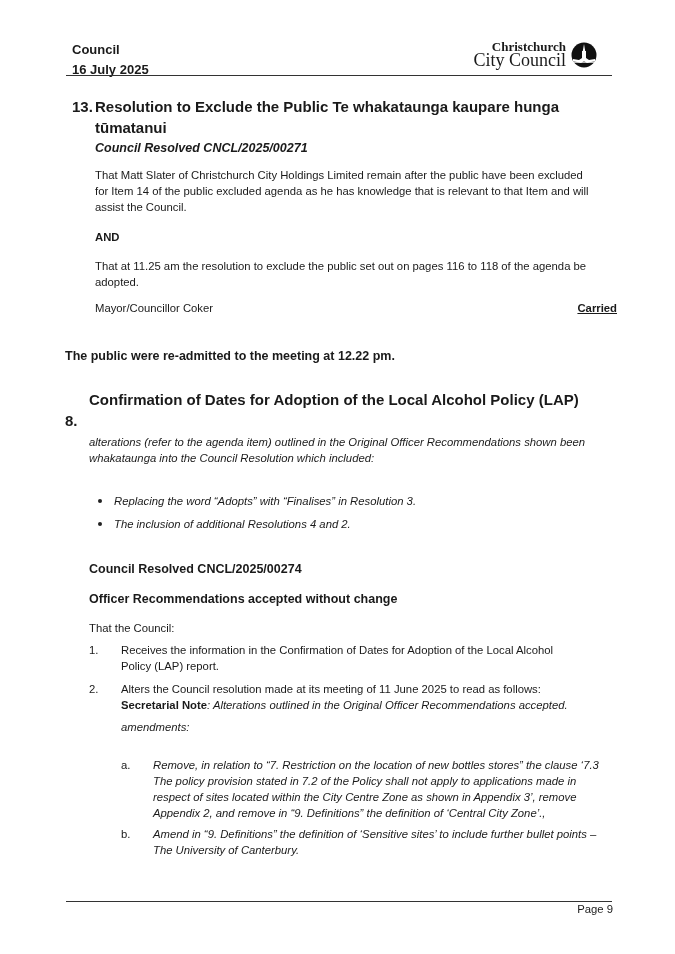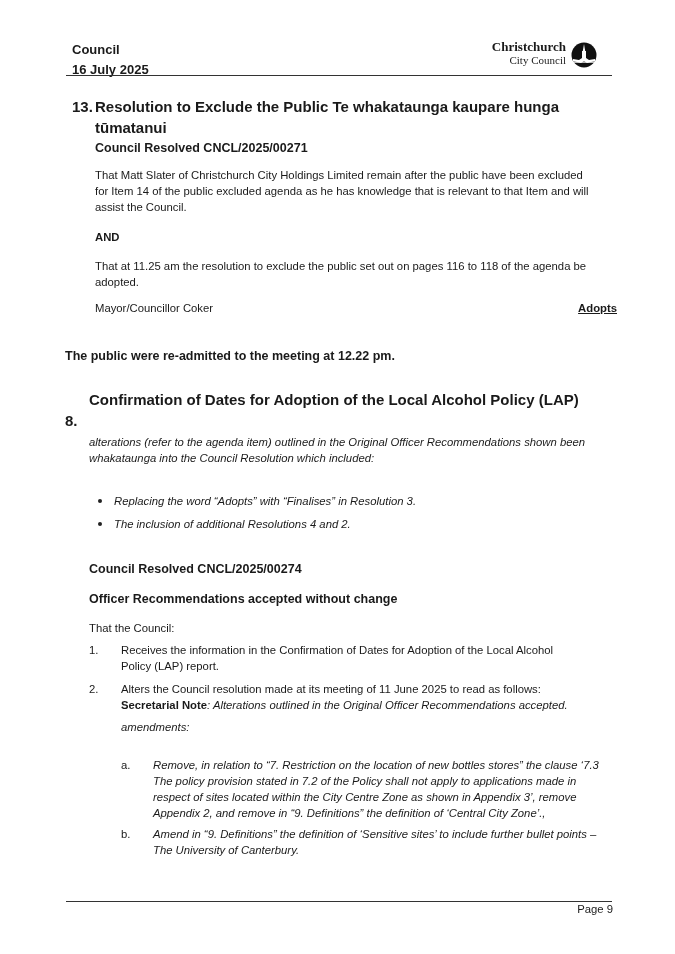--- a/index.html
+++ b/index.html
@@ -10,7 +10,7 @@
   .hdr-rule { left: 66px; width: 546px; top: 75px; height: 0; border-top: 1.5px solid #333; }
   .logo { left: 480px; top: 40px; width: 120px; height: 30px; }
   .logo-t1 { position: absolute; right: 34px; top: 0; font-family: "Liberation Serif", serif; font-weight: bold; font-size: 13px; line-height: 14px; white-space: nowrap; }
-  .logo-t2 { position: absolute; right: 34px; top: 13px; font-family: "Liberation Serif", serif; font-size: 11px; line-height: 14px; white-space: nowrap; }
+  .logo-t2 { position: absolute; right: 34px; top: 13px; font-family: "Liberation Serif", serif; font-size: 18px; line-height: 14px; white-space: nowrap; }
   .logo-mark { position: absolute; right: 2px; top: 2px; width: 28px; height: 26px; }
 
   .h1 { font-weight: bold; font-size: 15px; line-height: 21px; }

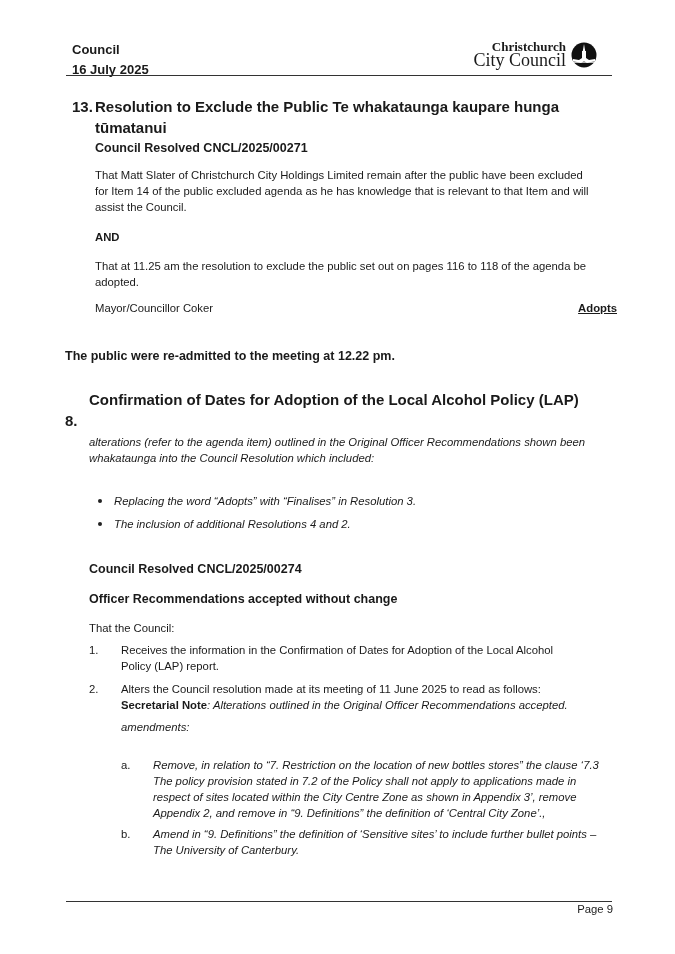--- a/index.html
+++ b/index.html
@@ -46,7 +46,7 @@
   <div>Resolution to Exclude the Public Te whakataunga kaupare hunga</div>
   <div>tūmatanui</div>
 </div>
-<div class="abs h2" style="left:95px; top:140px;">Council Resolved CNCL/2025/00271</div>
+<div class="abs h2" style="left:95px; top:140px;font-style:italic;">Council Resolved CNCL/2025/00271</div>
 
 <div class="abs p" style="left:95px; top:167px; width:525px;">
   <div>That Matt Slater of Christchurch City Holdings Limited remain after the public have been excluded</div>

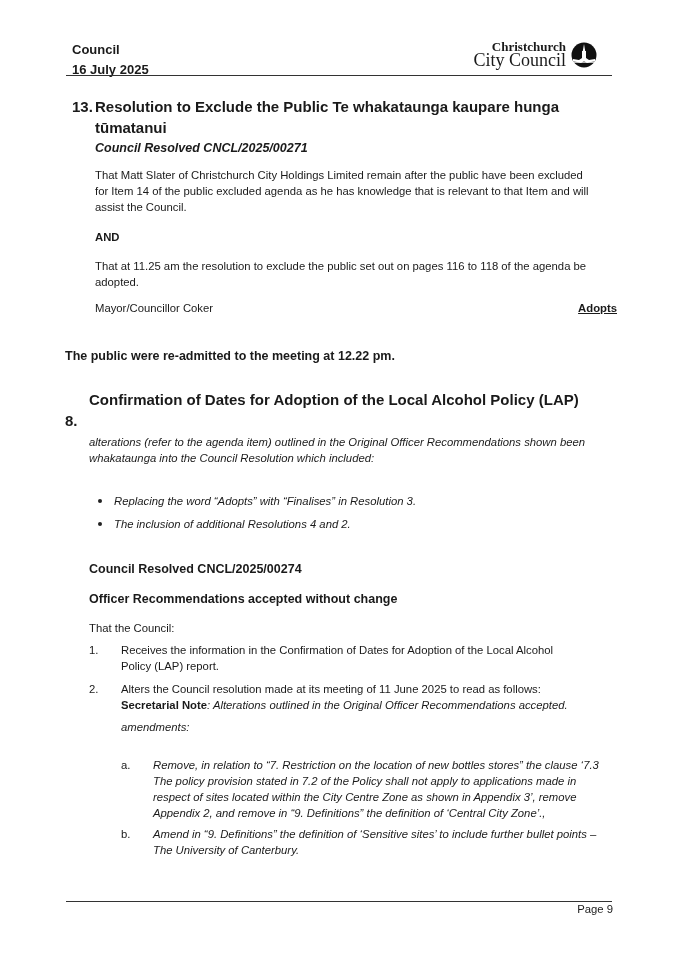--- a/index.html
+++ b/index.html
@@ -59,7 +59,7 @@
   <div>adopted.</div>
 </div>
 <div class="abs p" style="left:95px; top:300px;">Mayor/Councillor Coker</div>
-<div class="abs carried" style="right:58px; top:300px; line-height:16px;">Adopts</div>
+<div class="abs carried" style="right:58px; top:300px; line-height:16px;">Carried</div>
 
 <div class="abs h2" style="left:65px; top:348px; font-size:12.5px;">The public were re-admitted to the meeting at 12.22 pm.</div>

- - - -

What you will do
Would you repeat the material exactly, keeping out any pictures?

Answer for the task
--- a/index.html
+++ b/index.html
@@ -10,7 +10,7 @@
   .hdr-rule { left: 66px; width: 546px; top: 75px; height: 0; border-top: 1.5px solid #333; }
   .logo { left: 480px; top: 40px; width: 120px; height: 30px; }
   .logo-t1 { position: absolute; right: 34px; top: 0; font-family: "Liberation Serif", serif; font-weight: bold; font-size: 13px; line-height: 14px; white-space: nowrap; }
-  .logo-t2 { position: absolute; right: 34px; top: 13px; font-family: "Liberation Serif", serif; font-size: 11px; line-height: 14px; white-space: nowrap; }
+  .logo-t2 { position: absolute; right: 34px; top: 13px; font-family: "Liberation Serif", serif; font-size: 18px; line-height: 14px; white-space: nowrap; }
   .logo-mark { position: absolute; right: 2px; top: 2px; width: 28px; height: 26px; }
 
   .h1 { font-weight: bold; font-size: 15px; line-height: 21px; }

--- a/index.html
+++ b/index.html
@@ -46,7 +46,7 @@
   <div>Resolution to Exclude the Public Te whakataunga kaupare hunga</div>
   <div>tūmatanui</div>
 </div>
-<div class="abs h2" style="left:95px; top:140px;">Council Resolved CNCL/2025/00271</div>
+<div class="abs h2" style="left:95px; top:140px;font-style:italic;">Council Resolved CNCL/2025/00271</div>
 
 <div class="abs p" style="left:95px; top:167px; width:525px;">
   <div>That Matt Slater of Christchurch City Holdings Limited remain after the public have been excluded</div>

--- a/index.html
+++ b/index.html
@@ -59,7 +59,7 @@
   <div>adopted.</div>
 </div>
 <div class="abs p" style="left:95px; top:300px;">Mayor/Councillor Coker</div>
-<div class="abs carried" style="right:58px; top:300px; line-height:16px;">Adopts</div>
+<div class="abs carried" style="right:58px; top:300px; line-height:16px;">Carried</div>
 
 <div class="abs h2" style="left:65px; top:348px; font-size:12.5px;">The public were re-admitted to the meeting at 12.22 pm.</div>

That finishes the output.